=== Material provided ===
* * * *

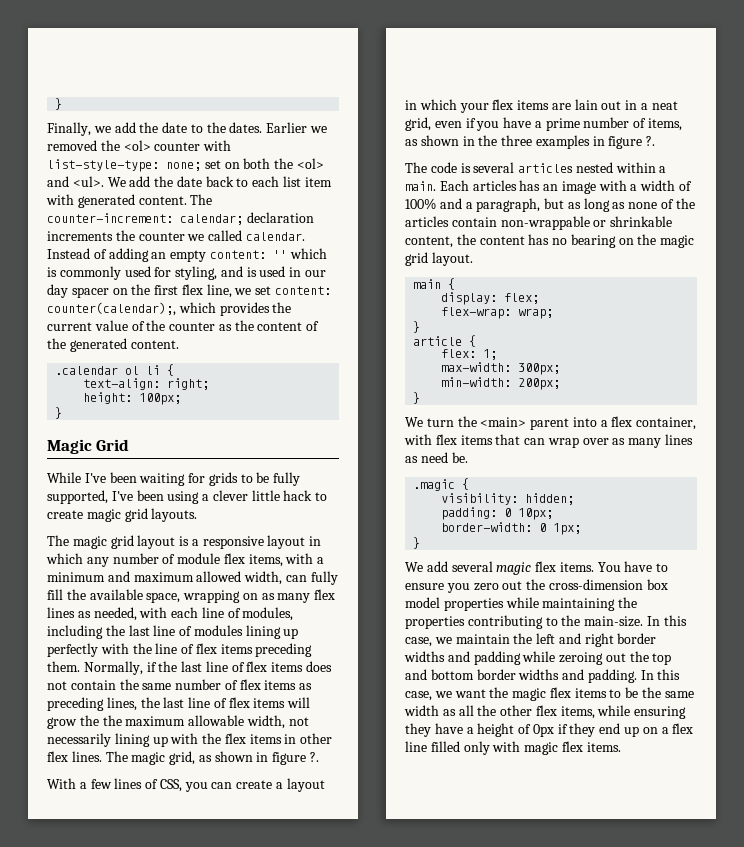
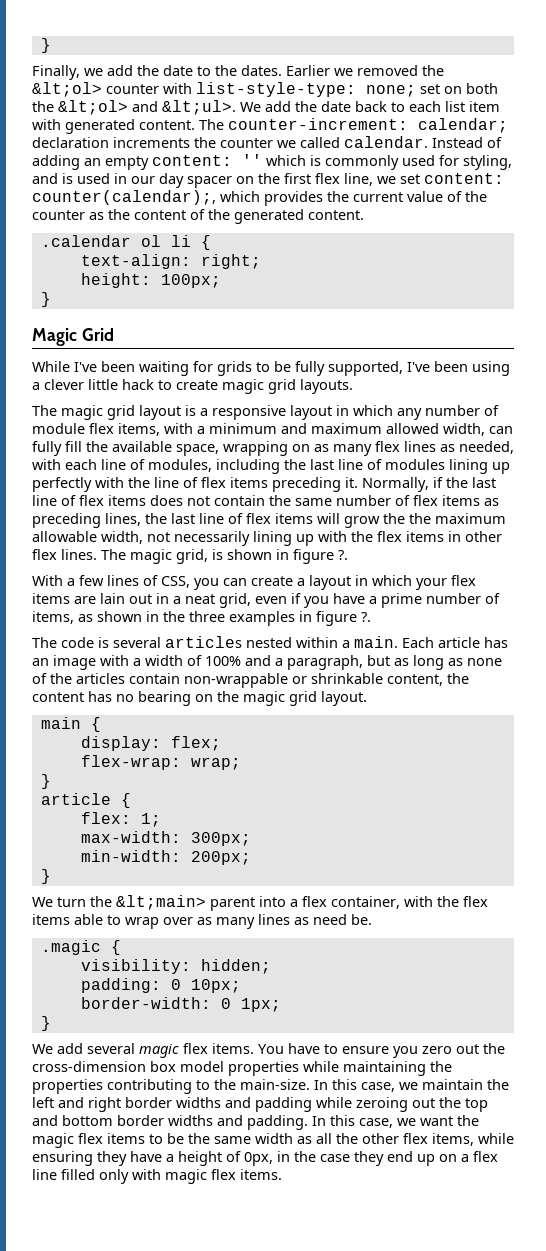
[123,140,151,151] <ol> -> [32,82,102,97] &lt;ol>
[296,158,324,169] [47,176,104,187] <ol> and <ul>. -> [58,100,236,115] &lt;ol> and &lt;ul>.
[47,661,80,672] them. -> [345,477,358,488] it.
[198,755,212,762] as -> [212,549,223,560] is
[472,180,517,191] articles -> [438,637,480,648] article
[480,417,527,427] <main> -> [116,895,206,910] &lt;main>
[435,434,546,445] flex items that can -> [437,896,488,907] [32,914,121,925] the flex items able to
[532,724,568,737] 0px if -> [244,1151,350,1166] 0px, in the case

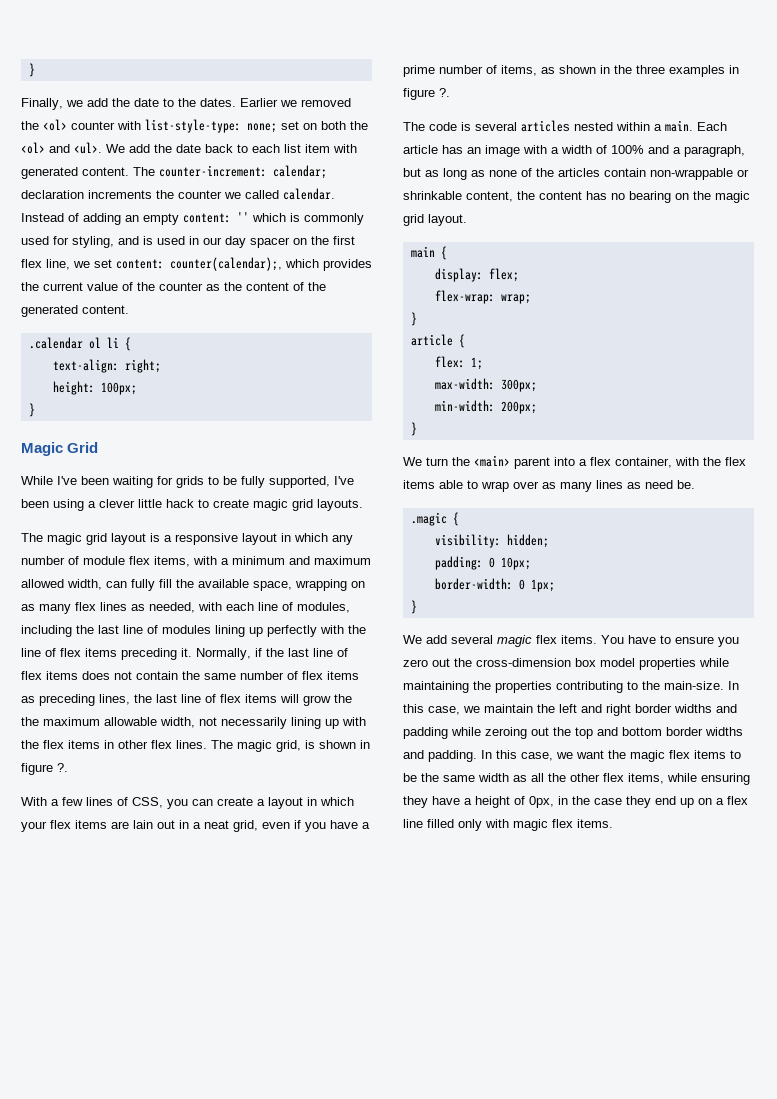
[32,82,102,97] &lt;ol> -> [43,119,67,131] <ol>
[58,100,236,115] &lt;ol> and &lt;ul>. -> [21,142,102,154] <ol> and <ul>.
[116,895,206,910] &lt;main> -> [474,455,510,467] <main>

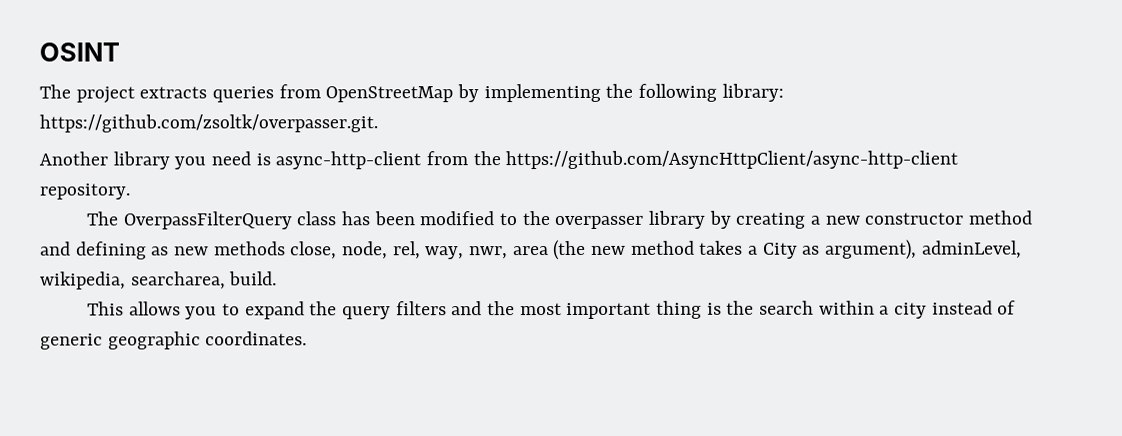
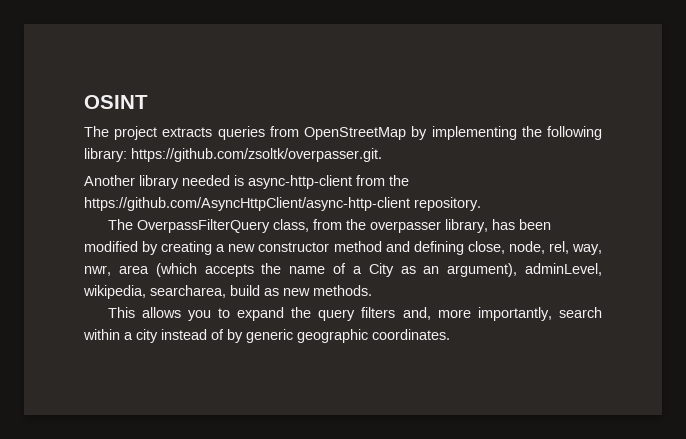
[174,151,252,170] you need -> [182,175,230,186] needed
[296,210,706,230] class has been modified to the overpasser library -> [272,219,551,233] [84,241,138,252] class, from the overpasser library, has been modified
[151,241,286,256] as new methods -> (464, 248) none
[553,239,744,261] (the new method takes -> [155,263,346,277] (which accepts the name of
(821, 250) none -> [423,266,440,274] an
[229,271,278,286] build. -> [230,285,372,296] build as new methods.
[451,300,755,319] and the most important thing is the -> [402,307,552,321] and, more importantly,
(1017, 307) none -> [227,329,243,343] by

* * * *

=== What is needed ===
Please reproduce, word for word, every line from the first line of the records above through the line containing "[58,100,236,115] &lt;ol> and &lt;ul>. ->", and leave out the pictures.

=== Solution to this problem ===
[123,140,151,151] <ol> -> [32,82,102,97] &lt;ol>
[296,158,324,169] [47,176,104,187] <ol> and <ul>. -> [58,100,236,115] &lt;ol> and &lt;ul>.
[47,661,80,672] them. -> [345,477,358,488] it.
[198,755,212,762] as -> [212,549,223,560] is
[472,180,517,191] articles -> [438,637,480,648] article
[480,417,527,427] <main> -> [116,895,206,910] &lt;main>
[435,434,546,445] flex items that can -> [437,896,488,907] [32,914,121,925] the flex items able to
[532,724,568,737] 0px if -> [244,1151,350,1166] 0px, in the case

[32,82,102,97] &lt;ol> -> [43,119,67,131] <ol>
[58,100,236,115] &lt;ol> and &lt;ul>. -> [21,142,102,154] <ol> and <ul>.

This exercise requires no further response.